Однако и в этом печальном перечне тот товстоноговский спектакль, конечно, стоит особняком. Ибо ни дотоле, ни после не видел я ничего подобного. Могу сказать, что и мне однажды выпал неповторимый час. И до сих пор сжимается сердце, когда оживает тот давний май.
Второе лицо доложило первому. Толстиков1 ознакомился с пьесой (читал он ее, говорят, в самолете, летевшем в Москву, и громко ругался). Он подтвердил всю мудрость действий старательного своего соратника. Оставалось уповать на Москву. Товстоногов вскоре приехал в столицу, и девятого июня мы вместе смотрели вахтанговский спектакль. Не только мы. Смотрели его представители различных инстанций.
Возникло сложное положение. Хотелось и выпустить комедию, разрубить этот намертво стянутый узел, но тем самым можно было обидеть бдительных ленинградских коллег. Вопрос, так сказать, остался открытым. Вечером позвонил Рыбаков, уже по первому звуку голоса я ощутил, как он подавлен.
– Мне очень жаль, – сказал он устало. – «Римская комедия» не пойдет в журнал.
Это был последний удар. Мысль, что мою снятую пьесу все-таки можно будет прочесть, была для меня большим утешением. Теперь было не на что опереться.
<…>
Быть может, и гоголевская уверенность, что сцена – это та самая кафедра, «с которой можно сказать много добра», явилась следствием увлеченности путь гениального, но еще сравнительно юного человека? Что говорит моему Диону лукавый кесарь Домициан? «Слово – это всего-навсего звук». Верно, на это Дион возражает: «Да, пока его не подхватят». Но сколько слов растворилось, растаяло в молчании театральных залов! Время размывает слова, как волны размывают песок.
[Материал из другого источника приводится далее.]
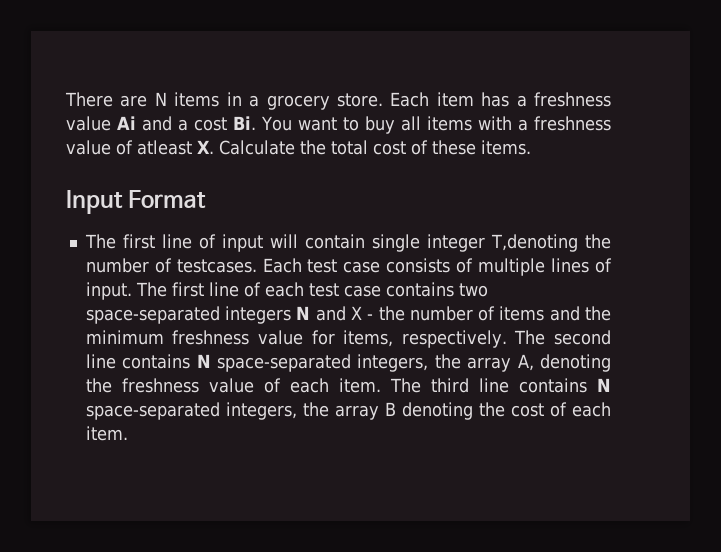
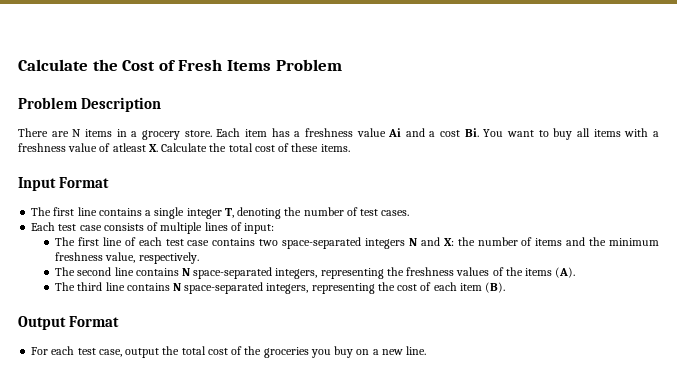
+ Calculate the Cost of Fresh Items Problem
+ Problem Description
- The first line of input will contain single integer T,denoting the number of testcases. Each test case consists of multiple lines of input. The first line of each test case contains two space-separated integers N and X - the number of items and the minimum freshness value for items, respectively. The second line contains N space-separated integers, the array A, denoting the freshness value of each item. The third line contains N space-separated integers, the array B denoting the cost of each item.
+ The first line contains a single integer T, denoting the number of test cases.
+ Each test case consists of multiple lines of input:
+ The first line of each test case contains two space-separated integers N and X: the number of items and the minimum freshness value, respectively.
+ The second line contains N space-separated integers, representing the freshness values of the items (A).
+ The third line contains N space-separated integers, representing the cost of each item (B).
+ Output Format
+ For each test case, output the total cost of the groceries you buy on a new line.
Несколько дней назад в Москве умерла Фрида Вигдорова, хрупкая женщина. Она не писала пылких сатир, но, сидя среди отобранной публики в здании питерского суда, под грозные выкрики и улюлюканье записала и обнародовала преступный процесс над Иосифом Бродским. Мир ее праху! Чего они стоят, мои пьесы, рядом с подобным подвигом? Впрочем, с другой стороны, этот суд сам по себе готовая пьеса, незабываемый трагифарс, созданный нашей фантасмагорией. Может быть, все-таки преждевременно отказываться от своих диалогов?
<…>
В конце месяца Рубен Николаевич вернулся к работе над «Римской комедией» и в первой декаде октября показал спектакль «всему театру». Он подчеркивал – «всему театру». Хотел выслушать не одних актеров – пусть выскажутся рабочие сцены, бутафоры, гримеры и музыканты.
Они выступали, один за другим, с поразившей меня воодушевленностью. Каждый вставал и говорил, как ему важен этот спектакль с его непонятной горькой судьбой. Выпустить его – дело чести. Встал Симонов. Голос его срывался.
– Как герой хорошо вам известной книги, я хочу сказать: пепел Клааса стучит в мое сердце – я не отступлю.
Если признаться, я плохо понял, что он имеет в виду под «пеплом Клааса», но вникать не хотелось – я был очень взволнован. Все были взволнованы в этот день.